▸ WHAT YOU WILL DO
Word for word, restate the entries below, but exclude the images.

[[ EXCERPTED DATA open ]]

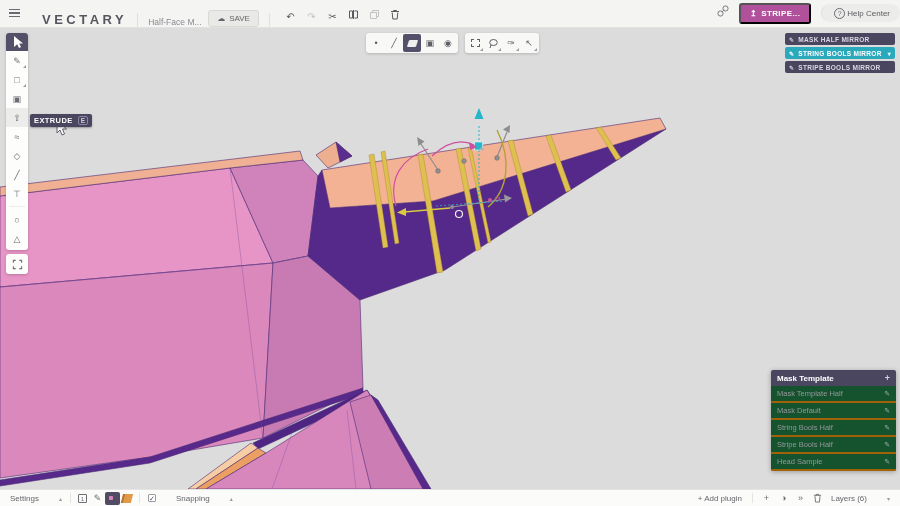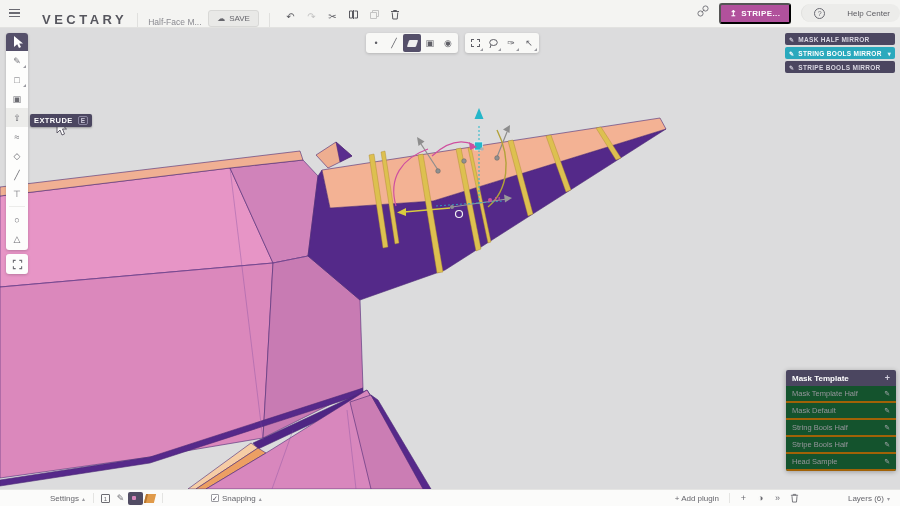--- a/index.html
+++ b/index.html
@@ -26,7 +26,7 @@
   .publish-btn { background:#b1519c; color:#fff; font-size:8px; font-weight:bold; letter-spacing:.4px;
                  border-radius:3px; padding:4px 9px; display:flex; gap:4px; align-items:center; cursor:pointer; }
   .help-zone { height:18px; background:#ececea; border-left:1px solid #e0e0de; display:flex;
-               align-items:center; padding:0 10px 0 12px; margin-left:10px; gap:22px; cursor:pointer;border-radius:10px; }
+               align-items:center; padding:0 10px 0 12px; margin-left:10px; gap:2px; cursor:pointer;border-radius:10px; }
   .help-circle { width:11px; height:11px; border:1px solid #6a6a72; border-radius:50%; font-size:7px;
                  color:#6a6a72; text-align:center; line-height:10px; }
   .help-zone span.lbl { font-size:8px; color:#5a5a60; }

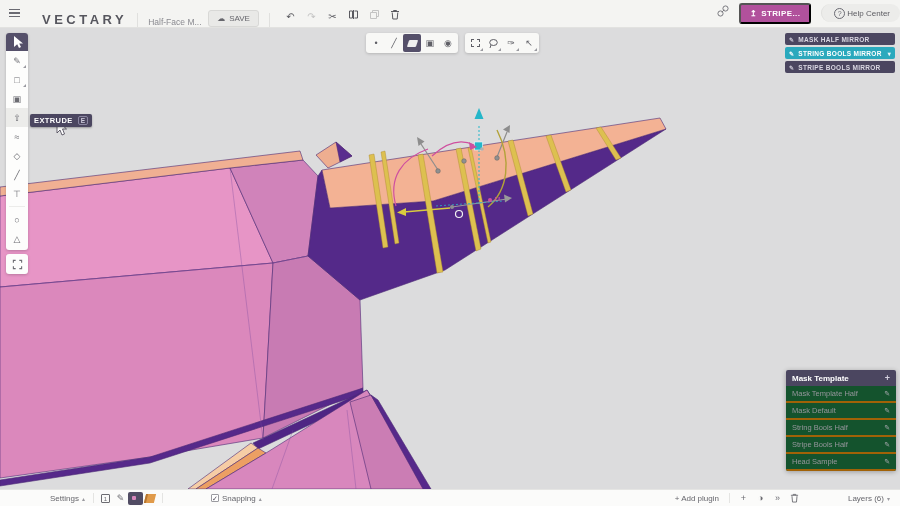--- a/index.html
+++ b/index.html
@@ -74,7 +74,7 @@
   .tooltip .key { border:1px solid #8a85a0; border-radius:2px; font-size:6.5px; padding:0 2px; color:#cfccdd; }
 
   
-  .panel { position:absolute; top:370px; right:4px; width:110px; z-index:20;
+  .panel { position:absolute; top:370px; right:4px; width:125px; z-index:20;
            box-shadow:0 1px 5px rgba(0,0,0,.3); border-radius:2px; overflow:hidden; }
   .panel-head { height:16px; background:#4b4660; color:#fff; font-size:8px; font-weight:bold;
                 display:flex; align-items:center; padding:0 6px; }

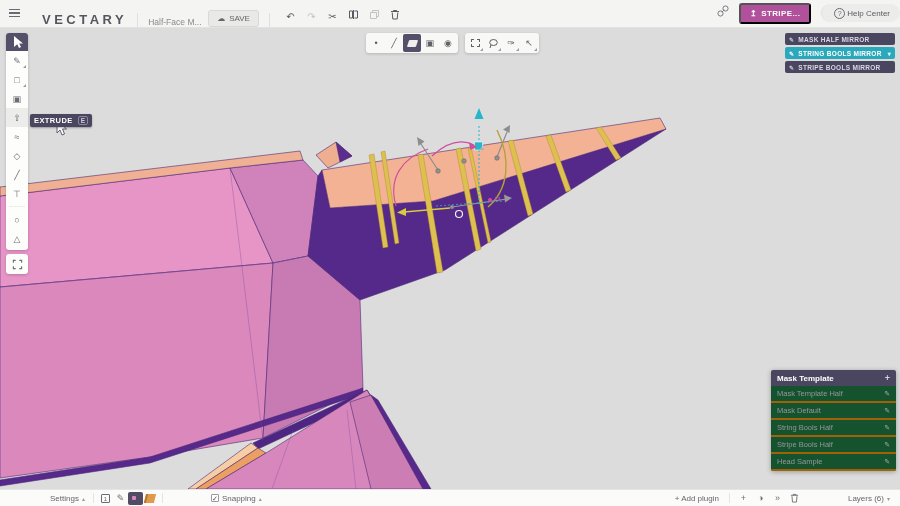--- a/index.html
+++ b/index.html
@@ -87,7 +87,7 @@
   .statusbar { position:absolute; left:0; bottom:0; width:900px; height:17px; background:#fbfbfa;
                border-top:1px solid #e5e5e3; display:flex; align-items:center; font-size:8px;
                color:#66666c; z-index:30; padding:0 6px; }
-  .sb-item { display:flex; align-items:center; gap:3px; cursor:pointer; padding:0 4px;margin-left:40px; }
+  .sb-item { display:flex; align-items:center; gap:20px; cursor:pointer; padding:0 4px; }
   .sb-sep { width:1px; height:10px; background:#e4e4e2; margin:0 4px; }
   .sb-icon { width:15px; height:13px; display:flex; align-items:center; justify-content:center;
              font-size:9px; color:#6c6c72; cursor:pointer; }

[[ EXCERPTED DATA closed ]]

▸ WRITTEN RESPONSE
--- a/index.html
+++ b/index.html
@@ -26,7 +26,7 @@
   .publish-btn { background:#b1519c; color:#fff; font-size:8px; font-weight:bold; letter-spacing:.4px;
                  border-radius:3px; padding:4px 9px; display:flex; gap:4px; align-items:center; cursor:pointer; }
   .help-zone { height:18px; background:#ececea; border-left:1px solid #e0e0de; display:flex;
-               align-items:center; padding:0 10px 0 12px; margin-left:10px; gap:22px; cursor:pointer;border-radius:10px; }
+               align-items:center; padding:0 10px 0 12px; margin-left:10px; gap:2px; cursor:pointer;border-radius:10px; }
   .help-circle { width:11px; height:11px; border:1px solid #6a6a72; border-radius:50%; font-size:7px;
                  color:#6a6a72; text-align:center; line-height:10px; }
   .help-zone span.lbl { font-size:8px; color:#5a5a60; }

--- a/index.html
+++ b/index.html
@@ -74,7 +74,7 @@
   .tooltip .key { border:1px solid #8a85a0; border-radius:2px; font-size:6.5px; padding:0 2px; color:#cfccdd; }
 
   
-  .panel { position:absolute; top:370px; right:4px; width:110px; z-index:20;
+  .panel { position:absolute; top:370px; right:4px; width:125px; z-index:20;
            box-shadow:0 1px 5px rgba(0,0,0,.3); border-radius:2px; overflow:hidden; }
   .panel-head { height:16px; background:#4b4660; color:#fff; font-size:8px; font-weight:bold;
                 display:flex; align-items:center; padding:0 6px; }

--- a/index.html
+++ b/index.html
@@ -87,7 +87,7 @@
   .statusbar { position:absolute; left:0; bottom:0; width:900px; height:17px; background:#fbfbfa;
                border-top:1px solid #e5e5e3; display:flex; align-items:center; font-size:8px;
                color:#66666c; z-index:30; padding:0 6px; }
-  .sb-item { display:flex; align-items:center; gap:3px; cursor:pointer; padding:0 4px;margin-left:40px; }
+  .sb-item { display:flex; align-items:center; gap:20px; cursor:pointer; padding:0 4px; }
   .sb-sep { width:1px; height:10px; background:#e4e4e2; margin:0 4px; }
   .sb-icon { width:15px; height:13px; display:flex; align-items:center; justify-content:center;
              font-size:9px; color:#6c6c72; cursor:pointer; }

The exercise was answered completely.